The scripts and modules that operationalize these matching techniques can be downloaded as a bundle with (MatchLocations.tar.gz v1.0.1 ~20Mb) or without (MatchLocations_Full.tar.gz v1.0.1 ~20Mb) all supporting data files. Note that the current version is 1.0.3, which will be posted shortly. The bundles contain the default directory structure. Defaults can be changed in the MatchLocations.pl script.


The directories are as follows:

  • Source - Source data should be placed here. See below for formatting.
  • Results - Results generated by the scripts, including logs will appear here.
  • GNS - contains GNS reference data named GNS-XX.txt
  • Match - contains the modules


The bundle contains:

  • MatchLocations.pl - The main script that initializes and processes the matching requests
  • BatchMatch.pl - A script for running batches
  • Match::GNS.pm - Interface to the GNS reference data (see below)
  • Match::Patent.pm - Interface to the Patent Location data (see below)
  • Match::Common.pm - Provides common (string cleaning) routines for both the reference and source interface modules
  • Match::PostalCodes.pm - A module that extracts postcodes of various formats from (address) strings
  • Match::Gram.pm - Custom NGram Module
  • Match::LCS.pm - A standard LCS Module
  • PatentLocations-Stopwords.txt - A Stop Word file (tab delimited)
  • GNS Reference Files - The full bundle contains a full set of correctly named GNS reference files

The MatchLocations.pl script can be run from any shell or command line with perl installed. Example commands are:

perl MatchLocations.pl -co GB -u -human -r -wf 

which will process ISO3166 country code GB (Great Britain), include unmatched inputs in the results file, produce a human choices file, write the report to a text file, and write fuzzy matches to additional seperate files as well as the main results file. Other options include over to override country designations and o to specify the results filename.

perl MatchLocations.pl -h

produces a simple help output.

The Source Files

Per country source files are extracted from the NBER patent data. The format of the source file(s) is as follows (XX is an ISO3166 code):

XX.txt - Tab delimited plain text with no (intentional) string quotation. 
Column(s): country str cty adm city postcode str

The column order is not important. country, str, and cty can not all be null. adm city postcode are optional 'exception' fields that are processed with priority. They provide hand corrections and other specifically generated information.
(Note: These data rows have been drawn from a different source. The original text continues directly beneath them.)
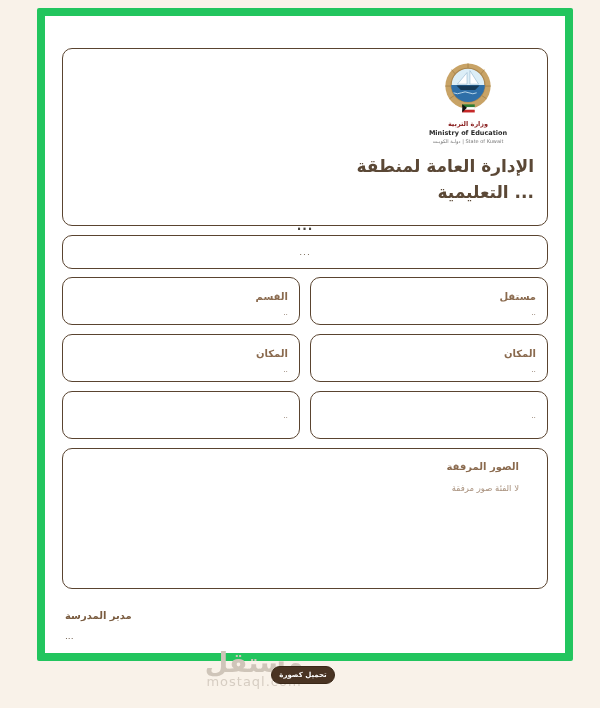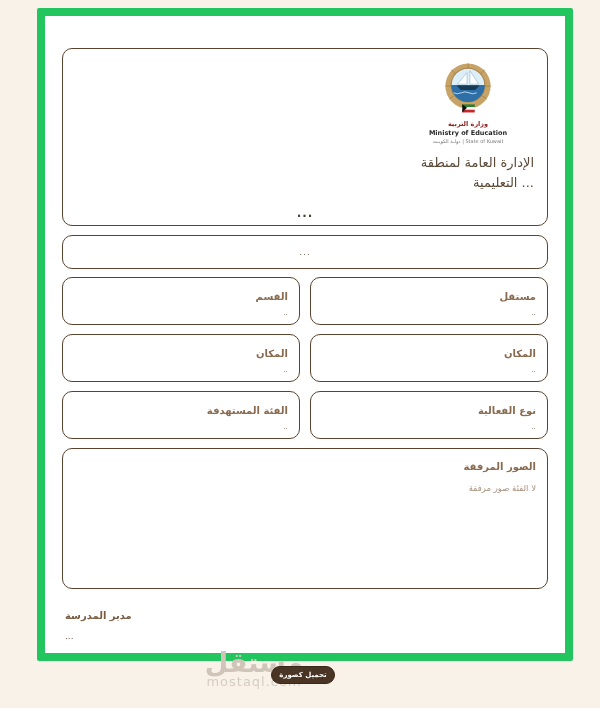--- a/index.html
+++ b/index.html
@@ -38,21 +38,21 @@
   .logo-block {
     width: 132px;
     display: flex; flex-direction: column; align-items: center;
     text-align: center;
   }
   .ministry-ar { font-size: 6.5px; font-weight: bold; color: #8b2020; margin-top: 2px; }
   .ministry-en { font-size: 6.5px; font-weight: bold; color: #2a2a2a; margin-top: 1px; }
   .state-line  { font-size: 5px; color: #777; margin-top: 1px; }
 
   .region { text-align: right; margin-top: 9px; padding-left: 4px; }
-  .region-line { font-size: 13px; font-weight: normal; color: #5b4836; line-height: 1.55; }
+  .region-line { font-size: 17px; font-weight: bold; color: #5b4836; line-height: 1.55; }
 
   .header-title {
     text-align: center; font-size: 12px; font-weight: bold;
     color: #4a443c; margin-top: 13px; letter-spacing: 1px;
   }
 
   
   .subtitle-box {
     height: 34px; margin-bottom: 8px;
     display: flex; align-items: center; justify-content: center;
@@ -64,21 +64,21 @@
     display: grid;
     grid-template-columns: 1fr 1fr;
     gap: 9px 10px;
     margin-bottom: 9px;
   }
   .field-box { height: 48px; padding: 13px 11px; }
   .field-label { font-size: 10px; font-weight: bold; color: #8a6a4e; }
   .field-value { font-size: 7.5px; color: #9a887a; margin-top: 6px; }
 
   
-  .photos-box { height: 141px; padding: 12px 11px; margin-bottom: 21px; }
+  .photos-box { height: 141px; padding: 12px 28px; margin-bottom: 21px; }
   .photos-label { font-size: 10px; font-weight: bold; color: #8a6a4e; }
   .photos-empty { font-size: 8.5px; color: #a8907c; margin-top: 11px; }
 
   
   .principal { text-align: left; padding: 0 3px; }
   .principal-label { font-size: 10px; font-weight: bold; color: #7a5c40; margin-top: 8px; }
   .principal-value { font-size: 9px; color: #6e5d4d; margin-top: 10px; }
 
   
   .watermark {
@@ -166,25 +166,23 @@
       </div>
       <div class="box field-box">
         <div class="field-label">المكان</div>
         <div class="field-value">..</div>
       </div>
       <div class="box field-box">
         <div class="field-label">المكان</div>
         <div class="field-value">..</div>
       </div>
       <div class="box field-box">
-        <div class="field-label">نوع الفعالية</div>
-        <div class="field-value">..</div>
-      </div>
-      <div class="box field-box">
-        <div class="field-label">الفئة المستهدفة</div>
+        <div class="field-value">..</div>
+      </div>
+      <div class="box field-box">
         <div class="field-value">..</div>
       </div>
     </div>
 
     <div class="box photos-box">
       <div class="photos-label">الصور المرفقة</div>
       <div class="photos-empty">لا الفئة صور مرفقة</div>
     </div>
 
     <div class="principal">

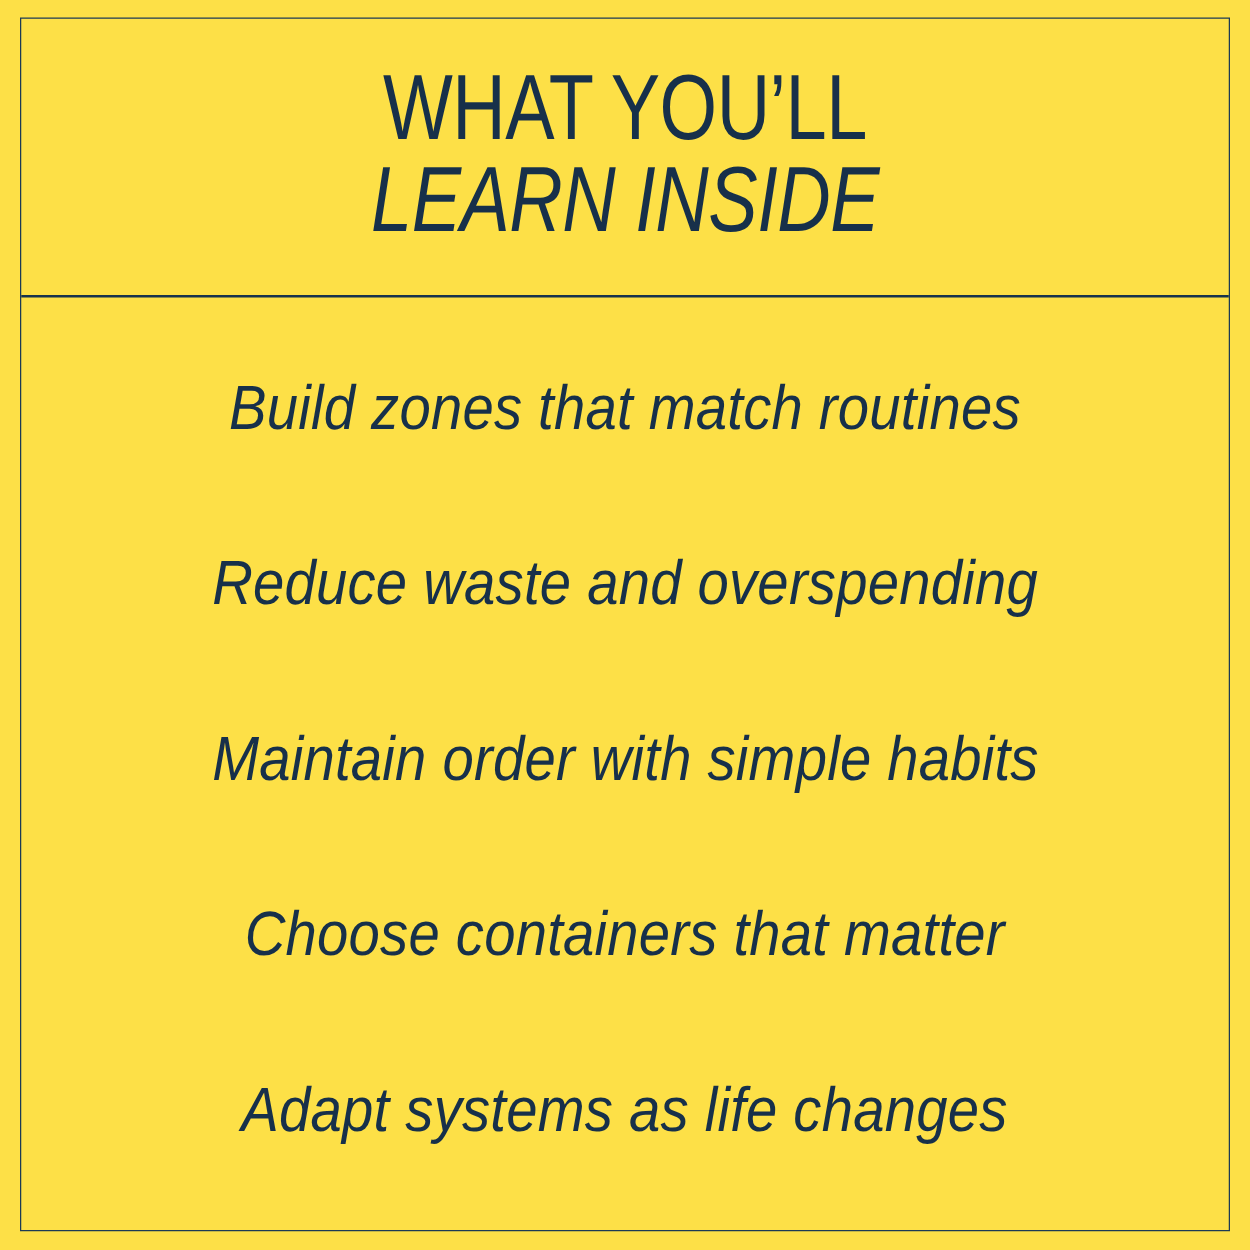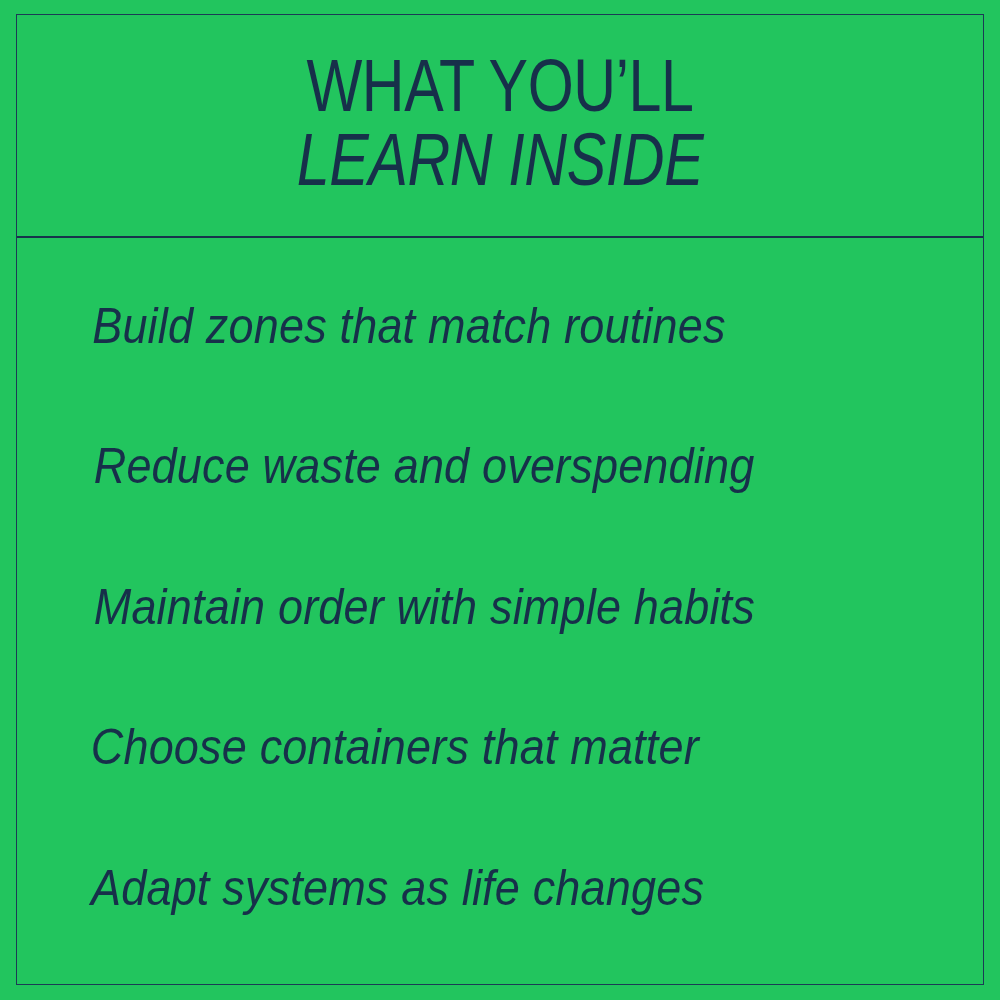--- a/index.html
+++ b/index.html
@@ -11,21 +11,21 @@
     height: 1000px;
     background: #f2e9e0;
     font-family: "Liberation Sans", sans-serif;
     overflow: hidden;
   }
 
   .poster {
     position: relative;
     width: 1000px;
     height: 1000px;
-    background: #22c55e;
+    background: #fde047;
     box-sizing: border-box;
   }
 
   
   .frame {
     position: absolute;
     left: 16px;
     top: 14px;
     width: 968px;
     height: 971px;
@@ -68,21 +68,21 @@
   .title-line-2 {
     font-style: italic;
     margin-top: 2px;
   }
 
   
   .body-list {
     flex: 1 1 auto;
     display: flex;
     flex-direction: column;
-    align-items: flex-start;
+    align-items: center;
     justify-content: center;
     gap: 0;
     padding: 18px 40px 26px 40px;
     box-sizing: border-box;
   }
 
   .list-item {
     color: #17304a;
     font-family: "Liberation Sans Narrow", "Liberation Sans", sans-serif;
     font-style: italic;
The perl module Match::Patent.pm loads and provides an interface to this source data. The source code is the primary module documentation. The Match::PostalCodes.pm perl module provides a method to extract Postal Codes from a the addresses for a large number of ISO3166 codes, and implements 'standard' postal code identification for all other jurisdictions.

Reference Data

The reference data for the locations (which provides the longitude and latitudes) is taken from the (U.S.) National Geospatial-Intelligence Agency's GEOnet Names Server (GNS) which covers the world excluding the U.S. and Antartica.

This project uses ISO3166 two-character country codes to name source and reference files. GNS does not use ISO3166 country codes, and so users will need to translate accordingly (see the GNS page for details). A full bundle of correctly names GNS files is also available.

The perl module Match::GNS.pm loads, indexes and provides an interface to key variables from this data. The source code is the primary module documentation. The load() method takes an ISO3166 code, and the index methods and most other methods take specific GNS FC codes (e.g. "P" for populated place, "L" for locality, and "A" for administrative area). Which GNS FC codes are used is specified in the @Letters global varible of MatchLocations.pl and inherited by all other modules.

MatchLocations.pl also retrieves a list of all ISO3166 codes included in the data (from the MatchPatent.pm module) and in any specified override file, and calls Match::GNS.pm to load them. An override file can be specified with the -over option. Override files are tab-delimited and have the format:

ListedISO3166 1stPreference 2ndPreference 3rdPreference ...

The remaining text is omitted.